[Bro] Bro performance & sizing question

Mon Nov 16 14:42:07 PST 2015

> On Nov 13, 2015, at 2:50 PM, Melissa Muth <muthm at upenn.edu> wrote:
> 
> -----BEGIN PGP SIGNED MESSAGE-----
> Hash: SHA1
> 
> We have a Bro cluster currently attempting to process up to 13Gbps
> (1.4Mpps) partitioned over two 10Gbps Gigamon network taps.
> 
> Capture loss currently averages 44% - but before buying more hardware,
> we'd like to sanity-check our plans with folks who have already
> successfully sized their own installations.
> 
> Currently there are two Bro hosts in the cluster, each with 20 CPU
> cores (3.1Ghz), 128GB memory, and Myricom cards with the Sniffer V3
> driver. Each host runs a proxy, and 17 workers pinned to CPUs. The
> manager is running on one of the worker hosts, and logs are being
> written to SSD drives. We're using restrict_filters to ignore (large)
> flows generated by four hosts.
> 

Are those 20 real cores or 10 cores with hyperthreading?  We have some tests planned to further test this, but I think most people disable hypherthreading or don't pin workers to the 'extra' cores.  If you are running 17 workers on 10 real cores, that could lead to problems.

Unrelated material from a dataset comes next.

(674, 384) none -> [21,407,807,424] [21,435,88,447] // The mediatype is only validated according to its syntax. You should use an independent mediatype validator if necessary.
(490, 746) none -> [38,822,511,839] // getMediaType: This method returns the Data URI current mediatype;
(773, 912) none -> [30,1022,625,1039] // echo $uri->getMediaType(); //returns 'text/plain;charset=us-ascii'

> The current plan is to buy 2 more worker hosts (same specs), as well
> as a NAS for storing logs after each hourly rotation.
> 
> If we're capturing 56% of 13Gbps, that's 7454Mbps. Given the 34 cores
> used by bro, that works out to 219Mbps/core and about 3.6Gbps/host.

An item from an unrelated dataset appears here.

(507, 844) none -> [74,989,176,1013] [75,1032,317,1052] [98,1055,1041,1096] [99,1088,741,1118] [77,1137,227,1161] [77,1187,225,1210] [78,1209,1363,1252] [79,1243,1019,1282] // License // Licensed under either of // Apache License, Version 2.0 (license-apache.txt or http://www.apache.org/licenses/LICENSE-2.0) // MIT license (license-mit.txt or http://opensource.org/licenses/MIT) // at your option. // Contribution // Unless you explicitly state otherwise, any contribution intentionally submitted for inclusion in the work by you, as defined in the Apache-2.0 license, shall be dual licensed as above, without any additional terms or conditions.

That's not that an extreme amount of traffic, but 44% loss does sound a bit high.

What does broctl netstats report?  One thing to watch out for is that the myricom driver reports capture loss across the entire ring, so the dropped amount needs to be divided by the number of worker processes.

Step one should be to see if netstats reports a similar level of loss.  If netstats is reporting something closer to 1-5% loss, you could have a problem elsewhere.  If netstats agrees with capstats, then the workers are definitely not keeping up.

> Does that seem like expected performance, or might there be something
> broken somewhere? Does it seem reasonable to buy two more worker hosts
> (at least to handle current needs)?

Hard to say.. More boxes always helps, but it can't hurt to see if things can be optimized a bit with your current hardware.

If the gigamon you have is the kind that does aggregation/load balancing, you may be able to do something like send 50% as much traffic to each box to see how they would behave if you had 2 other boxes helping out.

-- 
- Justin Azoff